Use the right words and reality will bend to your wishes. That's one of the central beliefs of our society. We think words are magic. We think that applying pleasant words to ugly facts and unpleasant people will improve them.
Nothing illustrates this better than "issue," which is replacing "problem" in the common vocabulary. We used to say "problem" when something made us uncomfortable. Twenty years ago, a phrase like "his drinking problem" distanced the drinker from the drink, making the cause seem exterior to the man. But putting that much moral weight on "problem" finally rendered it comfortless. Then "issue" came to the rescue.
I'm glad to find this change noted in Junk English (Blast Books, New York) by Ken Smith, an American writer who has produced a vigorous polemic against shifty, pretentious and misleading language. Smith argues that "issue" entered common speech via self-help jargon, its purpose being to avoid passing judgment. If we say Fred has a problem with alcohol, we now clearly mean he's a drunk. But if we say "He has issues with alcohol," we imply he's facing up to a serious matter and will resolve it in time. The same applies to "We have discipline issues at this school." The word has become so omnipresent that it means almost anything. The other night the voice-over on a TV commercial for skin conditioner said: "Mature skin has issues all its own." A friend of mine was told by a kindergarten teacher that his daughter has "dawdling issues." Junk English contains the perfect example: "She has weight issues."
Smith comes across as a little cranky, but that's because he holds firm opinions without apology. He defines junk English as a fog around the truth, created by favoring appearance over substance and generalities over precision. "It is sometimes innocent, sometimes lazy, sometimes well intended, but most often it is a trick we play on ourselves."
His book won't likely be admired in the Alberta educational bureaucracy. The Alberta Department of Learning doesn't yet know that dreaming up silly new terminology makes a public official look clownish rather than creative. This week, in a report called Removing Barriers to High School Completion, Alberta loosed upon the world a new euphemism. High-school dropouts have said in focus groups that they don't like to be called dropouts. The report agrees. It says that term victimizes them by weakening their self-esteem. So the bureaucrats have decided to relabel those who never finished high school as "early school leavers."

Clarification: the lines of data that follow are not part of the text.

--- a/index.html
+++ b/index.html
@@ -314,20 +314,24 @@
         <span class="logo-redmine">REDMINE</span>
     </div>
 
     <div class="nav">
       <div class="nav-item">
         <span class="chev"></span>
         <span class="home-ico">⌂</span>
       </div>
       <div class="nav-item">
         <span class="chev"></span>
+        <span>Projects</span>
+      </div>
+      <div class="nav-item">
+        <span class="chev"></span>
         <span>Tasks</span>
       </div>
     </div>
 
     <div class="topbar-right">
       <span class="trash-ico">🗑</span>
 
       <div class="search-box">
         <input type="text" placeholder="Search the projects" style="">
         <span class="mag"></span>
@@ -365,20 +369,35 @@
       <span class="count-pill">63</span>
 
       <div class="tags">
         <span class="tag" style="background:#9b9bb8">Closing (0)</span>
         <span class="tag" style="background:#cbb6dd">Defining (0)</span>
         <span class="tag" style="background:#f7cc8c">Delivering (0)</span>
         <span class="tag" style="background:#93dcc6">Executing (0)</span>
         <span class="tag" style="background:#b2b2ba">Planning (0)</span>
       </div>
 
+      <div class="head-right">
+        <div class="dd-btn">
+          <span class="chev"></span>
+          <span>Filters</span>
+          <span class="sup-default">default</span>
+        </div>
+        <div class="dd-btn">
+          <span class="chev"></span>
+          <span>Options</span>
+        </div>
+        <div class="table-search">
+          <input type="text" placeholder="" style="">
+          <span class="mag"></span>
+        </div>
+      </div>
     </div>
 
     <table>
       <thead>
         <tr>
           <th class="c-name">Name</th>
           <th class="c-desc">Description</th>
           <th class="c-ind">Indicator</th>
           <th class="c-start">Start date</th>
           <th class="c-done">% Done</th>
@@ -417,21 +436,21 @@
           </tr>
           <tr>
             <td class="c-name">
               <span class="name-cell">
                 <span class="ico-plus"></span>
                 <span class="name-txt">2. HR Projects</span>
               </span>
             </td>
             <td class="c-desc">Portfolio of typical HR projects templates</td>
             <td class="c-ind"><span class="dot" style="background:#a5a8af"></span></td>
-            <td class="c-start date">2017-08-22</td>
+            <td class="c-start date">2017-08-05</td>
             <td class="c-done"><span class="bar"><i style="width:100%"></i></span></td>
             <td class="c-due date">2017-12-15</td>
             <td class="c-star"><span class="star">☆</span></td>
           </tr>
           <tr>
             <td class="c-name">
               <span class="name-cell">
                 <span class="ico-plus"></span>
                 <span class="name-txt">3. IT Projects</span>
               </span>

Speaking as a victim myself (completed Grade 11), I'll of course welcome any public funds coming my way as compensation for the suffering caused by the cruel terminology that a thoughtless society imposed on me all those years. But changing the words seems unlikely to ease the pain. Instead, Alberta's report has confirmed my belief that we live in the golden age of euphemism. Weasel words have been part of language for most of history, but our period has a special liking for them. Government agencies now issue lists of acceptable terms (certifying, for instance, that "handicapped" is wrong, "challenged" right).
We teach our language cowardice. We train it to tiptoe around whatever makes us edgy. In Florida, when a wild alligator threatens humans, someone comes from a state agency and "harvests" it. Cities now have "traffic-calming measures," meaning speed bumps. Sometimes a euphemism says the opposite of what it means: "Industrial action" means stopping work, or industrial inaction. In a piece about euphemisms in The Atlantic Monthly a few years ago, Cullen Murphy cited a prize example. In the men's washroom of a truck-stop diner in New Mexico, he found an array of condom dispensers under a sign, "Family Planning Center."
The English language, so rich in many ways, comes up pathetically empty when asked for a gentle description of old people. You can call them "the elderly," you can say "senior citizens," you can even say "golden agers" -- but everyone knows you mean old. ("They have age issues" won't do the job either.)
Euphemisms wear out and need replacing. People in restaurants today ask for the washroom rather than the toilet, but "toilet" itself is a euphemism, having been largely stripped of its old meaning (the process of getting dressed) in order to replace previous euphemisms, such as "privy" and "water-closet." (Apparently we have no words except euphemisms or vulgarisms for that porcelain object, possibly a unique gap in the language.)
Poor countries became underdeveloped nations, then developing nations, then emerging nations, now "LDCs" or less developed countries. Each phrase disappears after acquiring a condescending or derogatory connotation. The Harper Dictionary of Contemporary Usage outlines this process in a quotation, possibly apocryphal, from a woman who has heard herself successively described as poor, needy, culturally deprived, underprivileged and disadvantaged: "I still don't have a dime -- but I have a great vocabulary."
"Community" is a flattering, all-encompassing euphemism we employ to describe any cluster of like-minded humans: A few years ago, The Globe and Mail referred to "the sado-masochism community in Montreal." We in the early-school-leaving community appreciate the Alberta government's attempt to bring some dignity into our wretched lives, but I for one am sticking with "dropout." It's shorter, more direct, and more graphic. Of course, it's probably also a euphemism. At some point it must have seemed a kinder way of saying "failed."